I’m not a guide, but if I wasn‘t heading to MS I’d offer to let you ride along.

Try Baz Gulf Breeze Guide Service - Fly fishing Pensacola Beach to Perdido Key he’s the best in our area.


----------



## Spottedtails (Feb 15, 2021)

Ya Baz is the man. Dan storey with Pensacola fly fishing is a good guy as well. Those are the only two fly specific guides im aware of in pensacola.
Just realized this was in general. If youre wanting to go offshore you might be able to walk onto the lively one or the entertainer if the wave forecast looks reasonable.


----------



## Sawyer Martin (Jan 30, 2019)

Dan Storey is a good dude. That would be my recommendation for a guide here in Pensacola. If the wind forecast is decent next weekend & you can't find anyone else, I can probably take you out for bulls at night, if you'd be interested in that.
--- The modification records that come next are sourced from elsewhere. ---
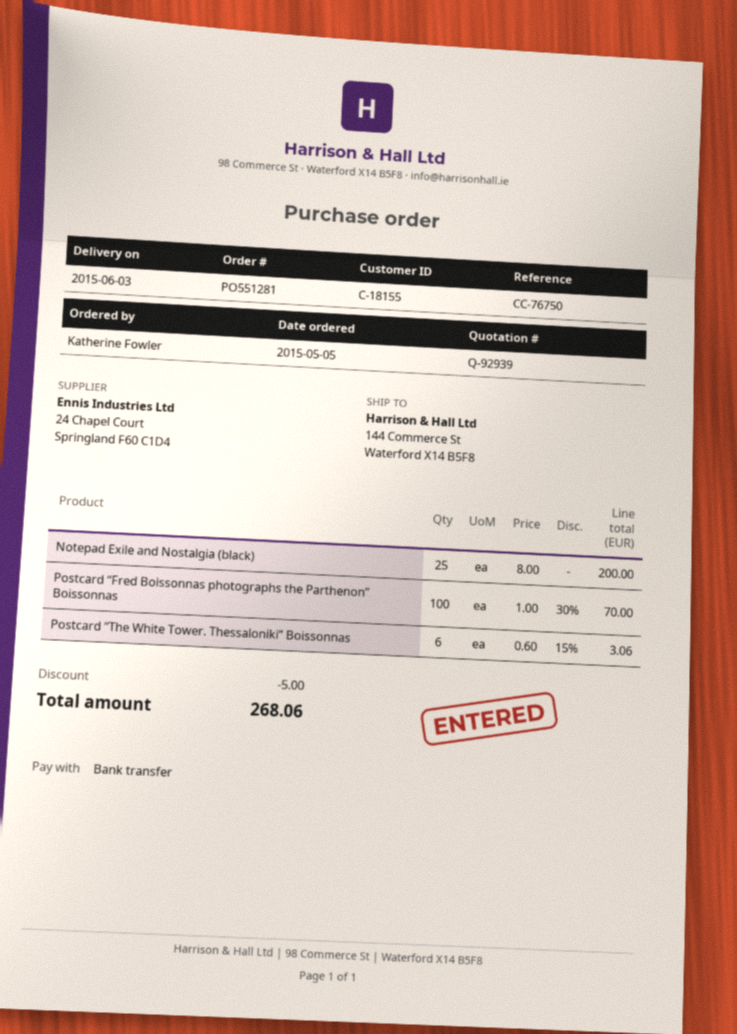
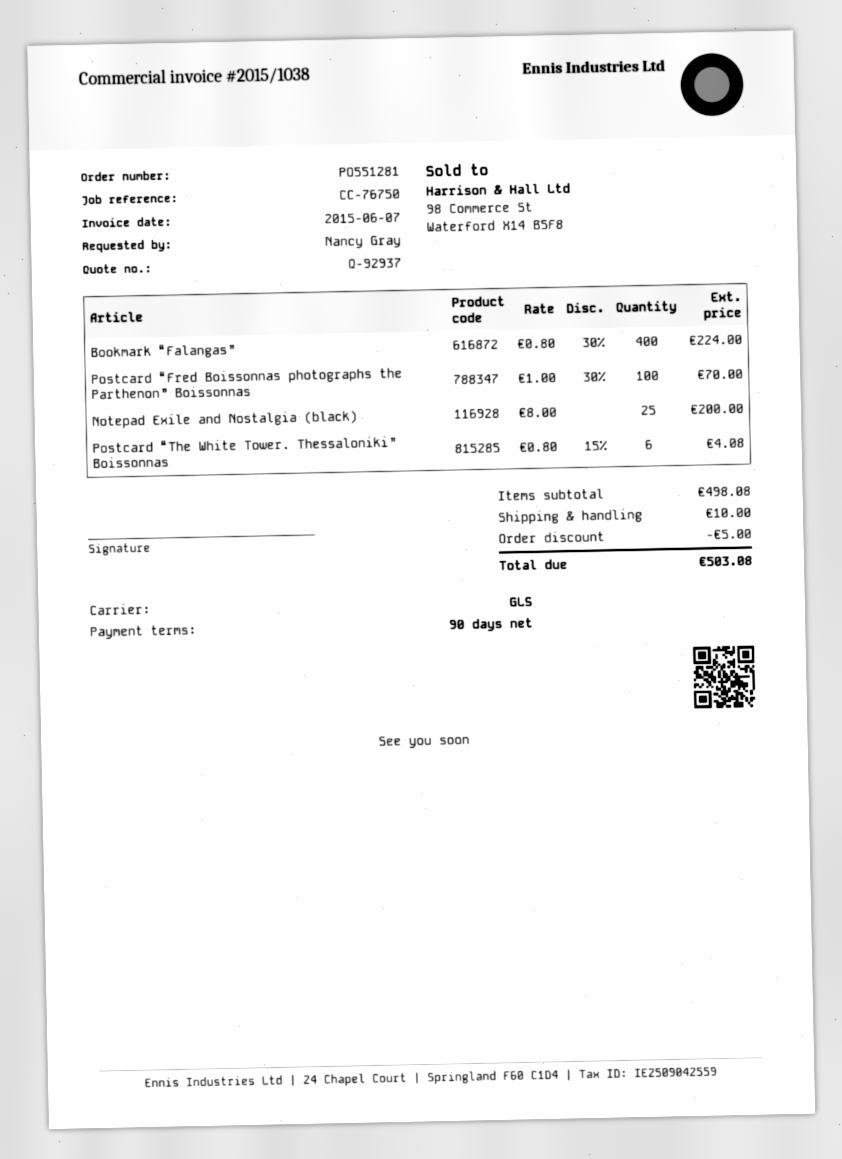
quote number: Q-92939 -> Q-92937
ordered by: Katherine Fowler -> Nancy Gray
Postcard “The White Tower. Thessaloniki” Boissonnas: 6 x 0.60 - 15% = 3.06 -> 6 x 0.80 - 15% = 4.08
Bookmark “Falangas”: none -> 400 x 0.80 - 30% = 224.00
shipping: none -> 10.00
total: 268.06 -> 503.08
I'm not a guide, just an avid fisherman.


----------



## Zika (Aug 6, 2015)

X3 on Baz.


----------



## Devin1128 (Aug 8, 2015)

Thank you for your input and offers ,


----------



## Devin1128 (Aug 8, 2015)

Thank you for the recommendations guys , I have booked a trip for Saturday with Captain Baz 👍


----------



## 60hertz (Oct 31, 2008)

Be sure to let us know how it goes!


----------